**DIRECTIONS FOR THIS TASK**
Your answer must be an exact copy of the data, without any pictures.

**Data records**
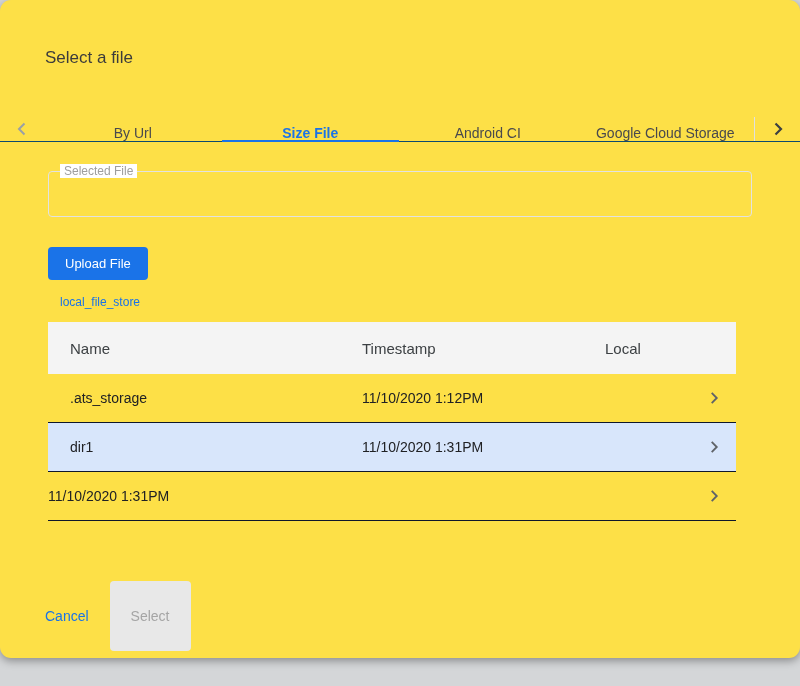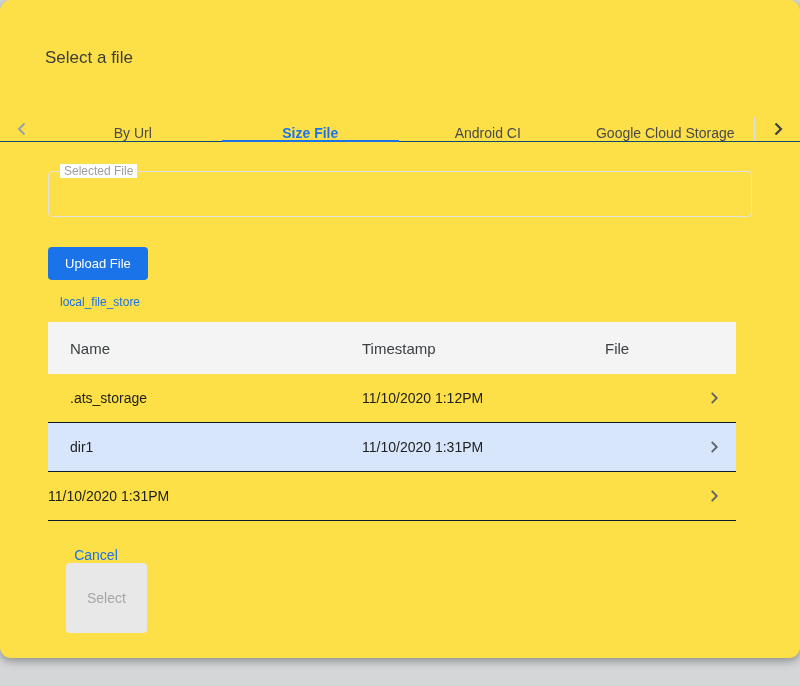--- a/index.html
+++ b/index.html
@@ -198,7 +198,7 @@
       <div class="thead">
         <div class="col-name">Name</div>
         <div class="col-ts">Timestamp</div>
-        <div class="col-size">File</div>
+        <div class="col-size">Local</div>
         <div class="col-chev"></div>
       </div>
 

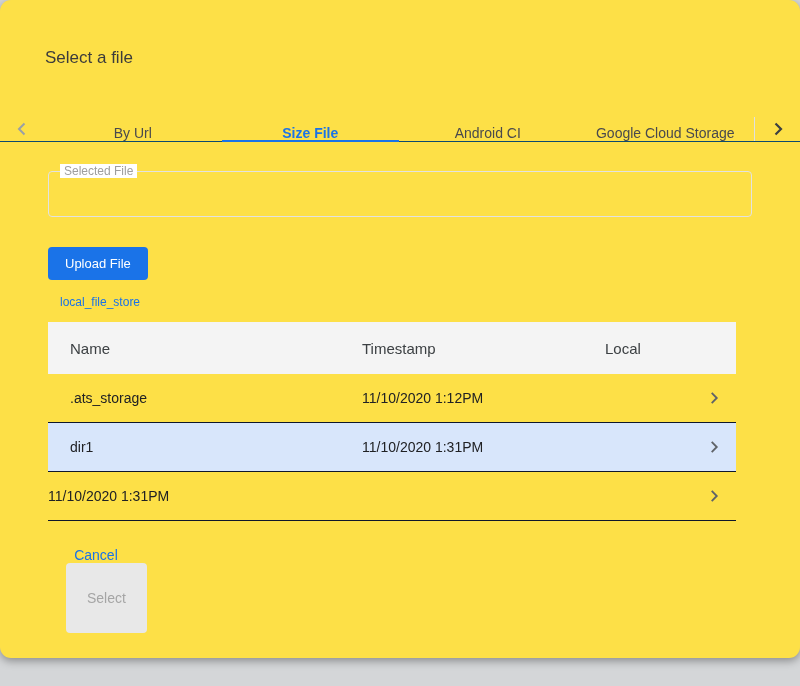--- a/index.html
+++ b/index.html
@@ -130,8 +130,8 @@
   
   .actions{
     position:absolute;
-    left:45px;bottom:25px;
-    display:flex;align-items:center;flex-direction:column;
+    left:45px;bottom:7px;
+    display:flex;align-items:center;
   }
   .cancel-btn{
     background:none;border:none;padding:0;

**TASK RESULT**
--- a/index.html
+++ b/index.html
@@ -198,7 +198,7 @@
       <div class="thead">
         <div class="col-name">Name</div>
         <div class="col-ts">Timestamp</div>
-        <div class="col-size">File</div>
+        <div class="col-size">Local</div>
         <div class="col-chev"></div>
       </div>
 

--- a/index.html
+++ b/index.html
@@ -130,8 +130,8 @@
   
   .actions{
     position:absolute;
-    left:45px;bottom:25px;
-    display:flex;align-items:center;flex-direction:column;
+    left:45px;bottom:7px;
+    display:flex;align-items:center;
   }
   .cancel-btn{
     background:none;border:none;padding:0;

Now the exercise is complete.